## [Problem description]
Apart from the images, the records below need to be copied exactly.

* * * * * * * * *

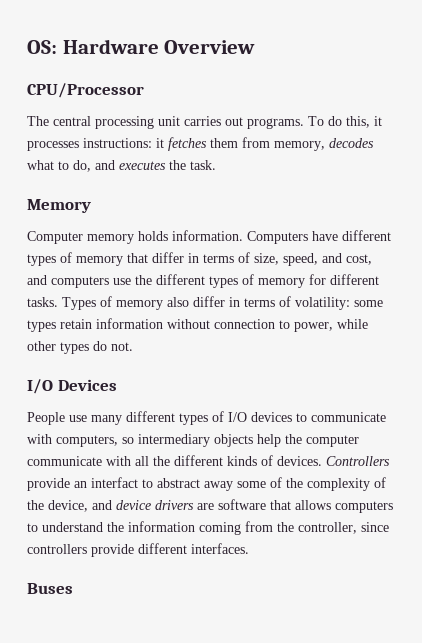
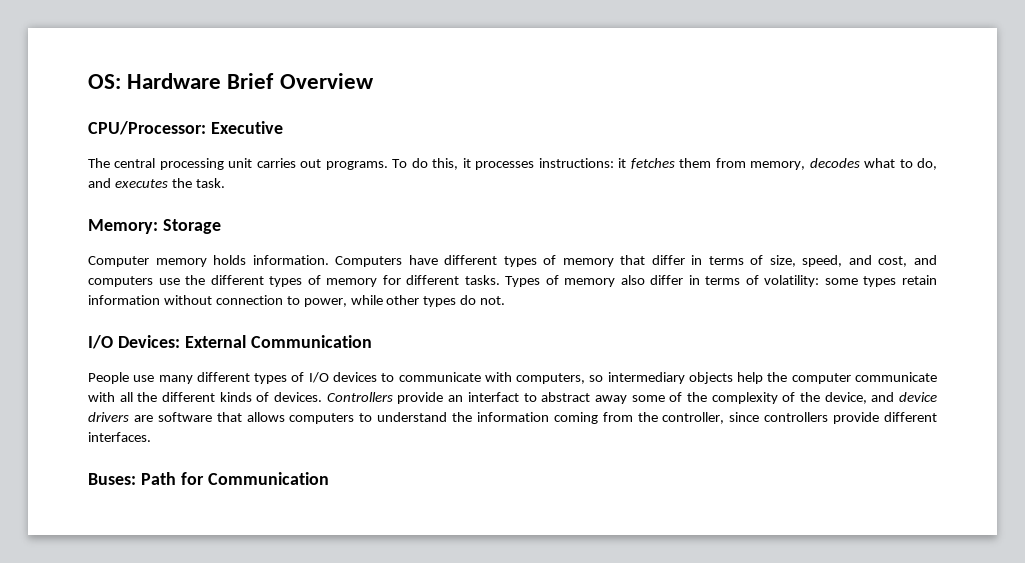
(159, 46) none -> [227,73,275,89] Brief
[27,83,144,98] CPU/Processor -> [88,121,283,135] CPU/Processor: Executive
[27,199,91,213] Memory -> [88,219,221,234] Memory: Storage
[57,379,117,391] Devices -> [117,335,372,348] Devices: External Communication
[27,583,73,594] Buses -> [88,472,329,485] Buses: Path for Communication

* * * * * * * * *

## [Result below]
(159, 46) none -> [227,73,275,89] Brief
[27,83,144,98] CPU/Processor -> [88,121,283,135] CPU/Processor: Executive
[27,199,91,213] Memory -> [88,219,221,234] Memory: Storage
[57,379,117,391] Devices -> [117,335,372,348] Devices: External Communication
[27,583,73,594] Buses -> [88,472,329,485] Buses: Path for Communication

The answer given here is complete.